With today’s product development practices, it is rare that one company completely designs every component. More often, companies selectively work with outside resources—trusted suppliers or design consultants—that may not use the same design applications they do. Or even more commonly, the CAD system used to manufacture a component is different from the one used to design it. Any Pro/ENGINEER® user who has faced these situations knows that overcoming the resulting interoperability problems can take a tremendous amount of time, effort, and money.

But new approaches are now available that allow engineers to share feature-based Pro/ENGINEER models with design teams working with “foreign” CAD applications. These solutions—available either as a stand-alone software product or as an outsourced service—enable collaborative development of new designs, with fully parametric models, while design teams continue to use the applications in which they are most proficient.

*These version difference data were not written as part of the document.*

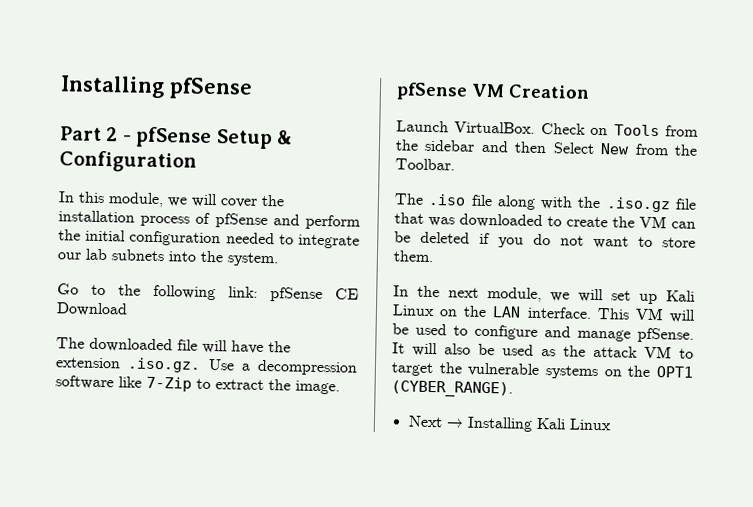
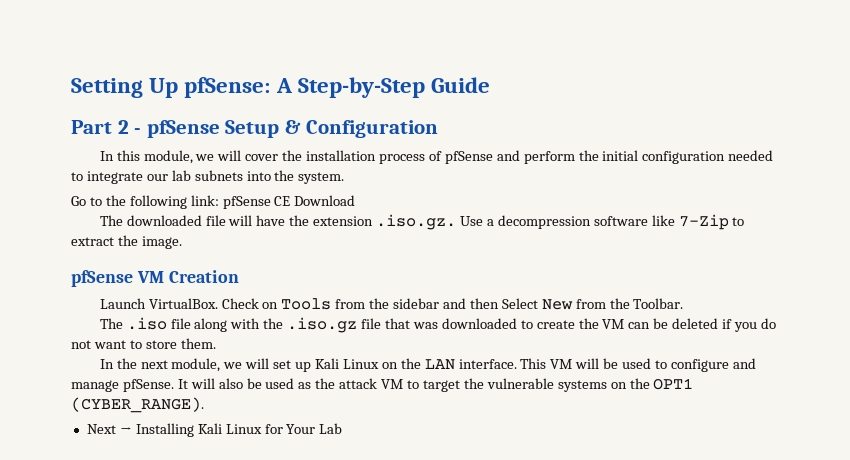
- Installing pfSense
+ Setting Up pfSense: A Step-by-Step Guide
- Next → Installing Kali Linux
+ Next → Installing Kali Linux for Your Lab

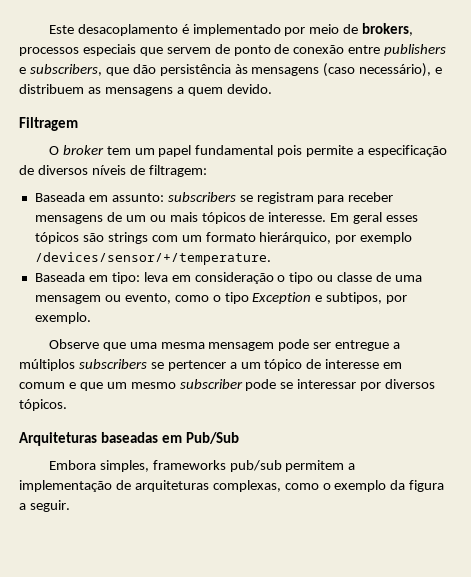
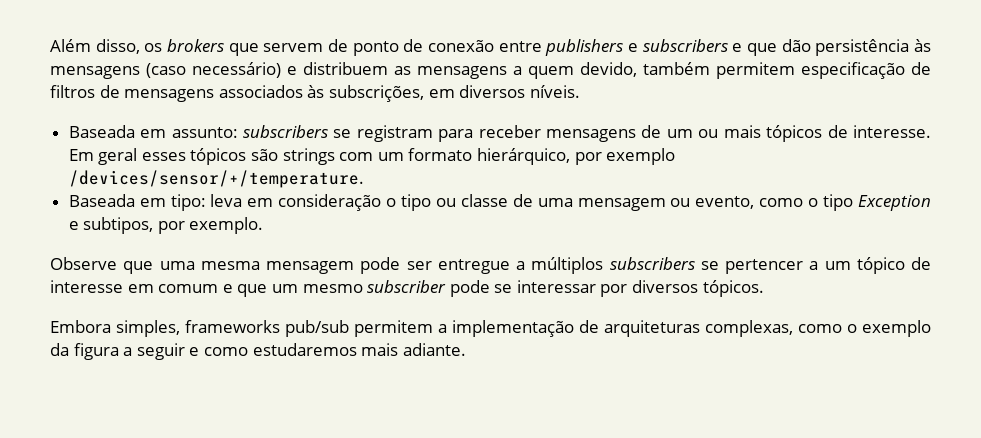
- Este desacoplamento é implementado por meio de brokers, processos especiais que servem de ponto de conexão entre publishers e subscribers, que dão persistência às mensagens (caso necessário), e distribuem as mensagens a quem devido.
- Filtragem
- O broker tem um papel fundamental pois permite a especificação de diversos níveis de filtragem:
+ Além disso, os brokers que servem de ponto de conexão entre publishers e subscribers e que dão persistência às mensagens (caso necessário) e distribuem as mensagens a quem devido, também permitem especificação de filtros de mensagens associados às subscrições, em diversos níveis.
- Arquiteturas baseadas em Pub/Sub
- Embora simples, frameworks pub/sub permitem a implementação de arquiteturas complexas, como o exemplo da figura a seguir.
+ Embora simples, frameworks pub/sub permitem a implementação de arquiteturas complexas, como o exemplo da figura a seguir e como estudaremos mais adiante.

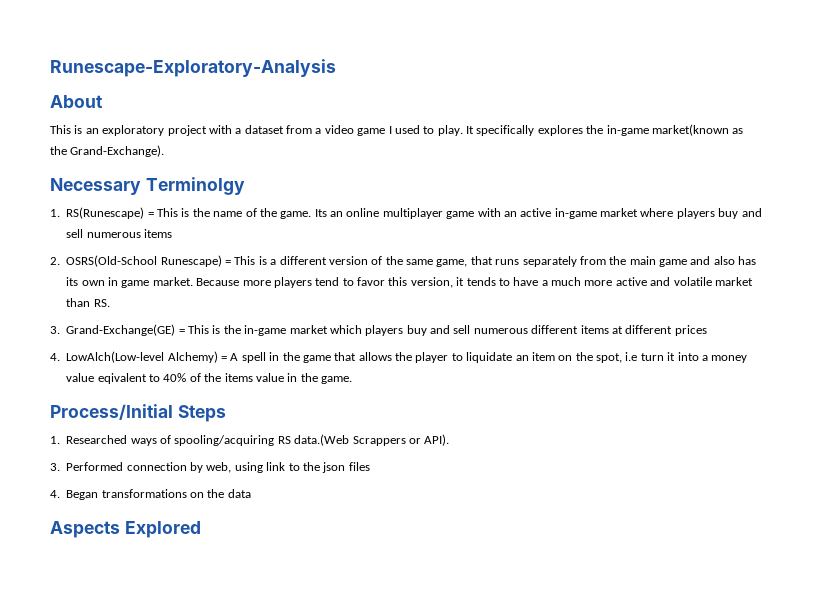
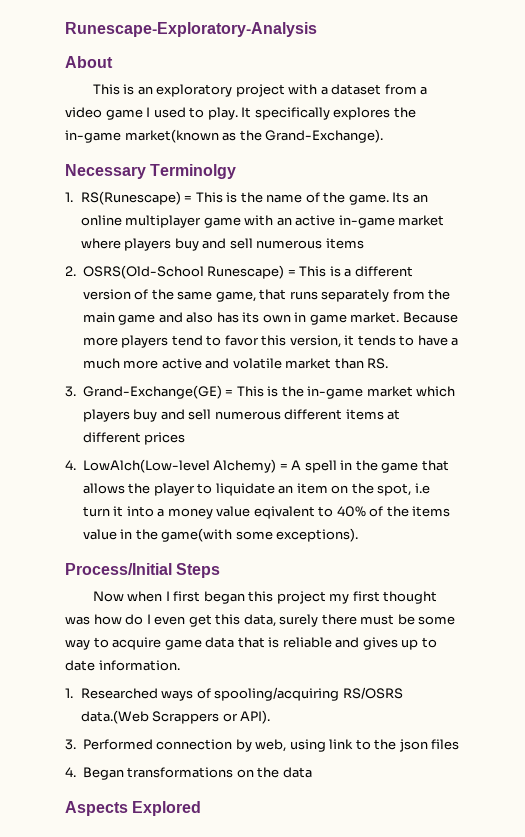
- 4. LowAlch(Low-level Alchemy) = A spell in the game that allows the player to liquidate an item on the spot, i.e turn it into a money value eqivalent to 40% of the items value in the game.
+ 4. LowAlch(Low-level Alchemy) = A spell in the game that allows the player to liquidate an item on the spot, i.e turn it into a money value eqivalent to 40% of the items value in the game(with some exceptions).
+ Now when I first began this project my first thought was how do I even get this data, surely there must be some way to acquire game data that is reliable and gives up to date information.
- 1. Researched ways of spooling/acquiring RS data.(Web Scrappers or API).
+ 1. Researched ways of spooling/acquiring RS/OSRS data.(Web Scrappers or API).

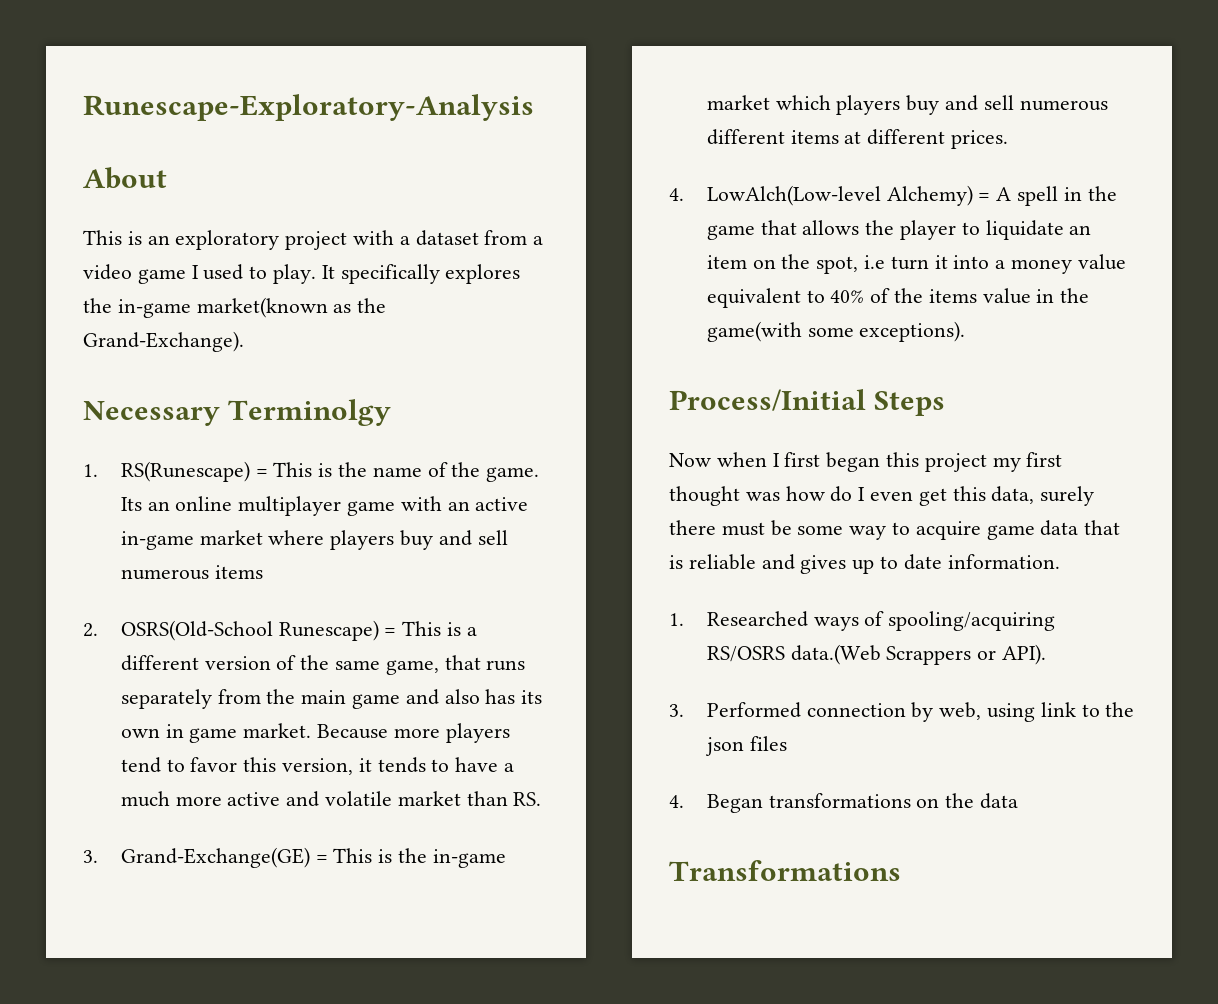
- 3. Grand-Exchange(GE) = This is the in-game market which players buy and sell numerous different items at different prices
+ 3. Grand-Exchange(GE) = This is the in-game market which players buy and sell numerous different items at different prices.
- 4. LowAlch(Low-level Alchemy) = A spell in the game that allows the player to liquidate an item on the spot, i.e turn it into a money value eqivalent to 40% of the items value in the game(with some exceptions).
+ 4. LowAlch(Low-level Alchemy) = A spell in the game that allows the player to liquidate an item on the spot, i.e turn it into a money value equivalent to 40% of the items value in the game(with some exceptions).
- Aspects Explored
+ Transformations

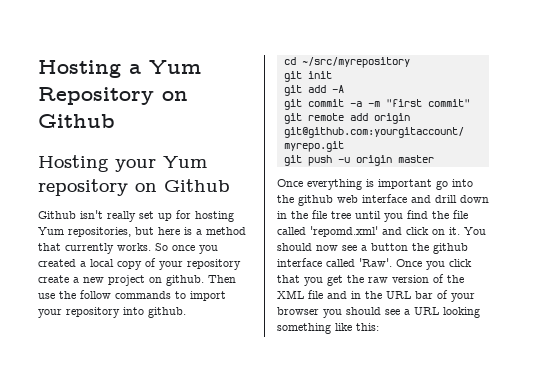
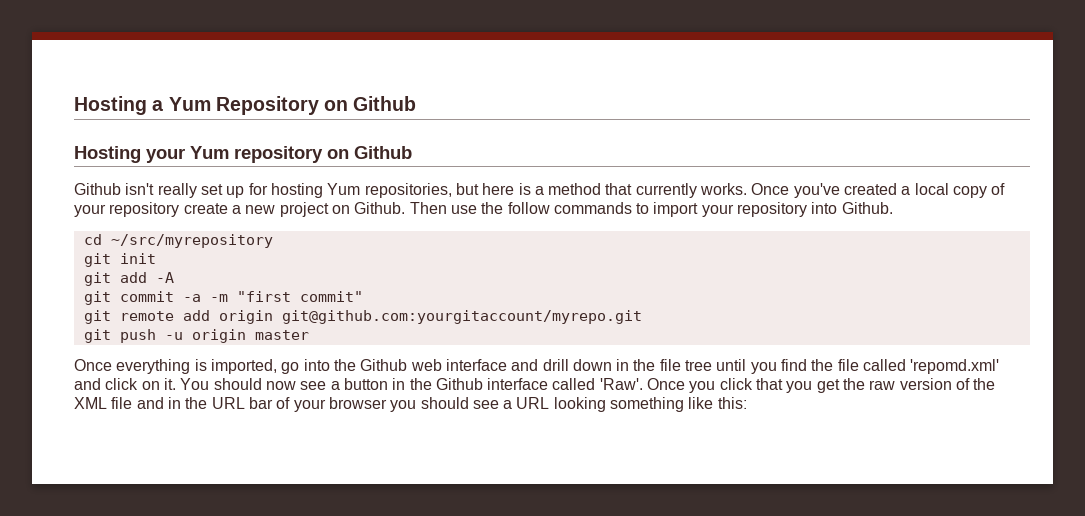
- So once you created a local copy of your repository create a new project on github.
+ Once you've created a local copy of your repository create a new project on Github.
- Then use the follow commands to import your repository into github.
+ Then use the follow commands to import your repository into Github.
- Once everything is important go into the github web interface and drill down in the file tree until you find the file called 'repomd.xml' and click on it.
+ Once everything is imported, go into the Github web interface and drill down in the file tree until you find the file called 'repomd.xml' and click on it.
- You should now see a button the github interface called 'Raw'.
+ You should now see a button in the Github interface called 'Raw'.

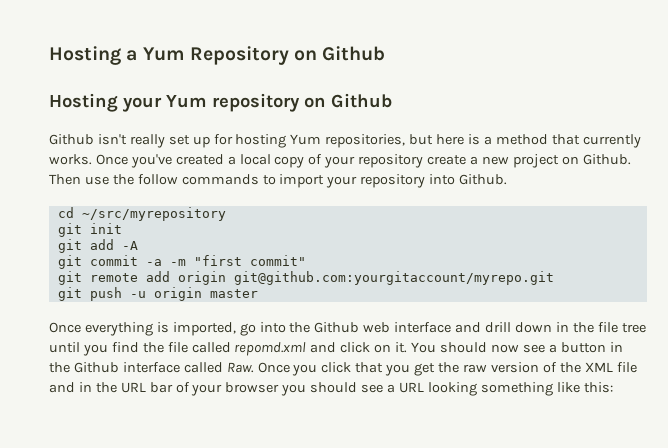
- Once everything is imported, go into the Github web interface and drill down in the file tree until you find the file called 'repomd.xml' and click on it.
+ Once everything is imported, go into the Github web interface and drill down in the file tree until you find the file called repomd.xml and click on it.
- You should now see a button in the Github interface called 'Raw'. Once you click that you get the raw version of the XML file and in the URL bar of your browser you should see a URL looking something like this:
+ You should now see a button in the Github interface called Raw. Once you click that you get the raw version of the XML file and in the URL bar of your browser you should see a URL looking something like this:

The following scenario illustrates how an OEM might use one such solution, the Proficiency Collaboration Gateway™, to move the main design forward in Pro/ENGINEER while collaborating with a supplier using a different CAD application. Since the Collaboration Gateway allows both users to read and modify models at the feature level, they quickly converge on an optimal product design.

Building a Better Speaker

Let’s say the OEM produces small stereo speaker systems, of the type used with a consumer-class PC. A key supplier—the maker of the speaker cone itself—has recently added a new product to its line. To update the speaker assembly as quickly as possible (and beat his competitors to market), the OEM asks the component maker to contribute his design expertise to the project. The obstacle, however, is that the OEM works in Pro/ENGINEER while the supplier has standardized on Unigraphics™.

Initial design from the OEM. Since the project is an update to an existing design, the OEM uses the original design of the enclosure cover as the starting point (Fig. 1).

Fig. 1. Initial parametric part design in Pro/ENGINEER.

In the past, the OEM might have used STEP (Standard for the Exchange of Product Model Data) or IGES (Initial Graphics Exchange Specification) to provide the supplier the external shape as the starting point for the design effort. In addition, the OEM would have manually created and distributed any necessary data sets, either on physical media or via FTP. This generally requires that the supplier remodel the “dumb geometry” into his own system. Using the available surface information, the supplier would “best-guess” the intended feature content. All this “preprocessing” would have had to occur before any useful design work could begin.

Feature-based CAD model interoperability solutions, in contrast, eliminate the error-prone and time-consuming process of collecting and delivering data sets. The user need not worry about which STEP API to use or which IGES entity will best map to the receiving system. For companies managing their CAD data with PDM applications like Pro/INTRALINK, APIs are available to integrate programmatic data exchange. The user simply selects the source CAD format and the target CAD format (Fig. 2). A featured parametric model is then delivered to any location accessible over the network.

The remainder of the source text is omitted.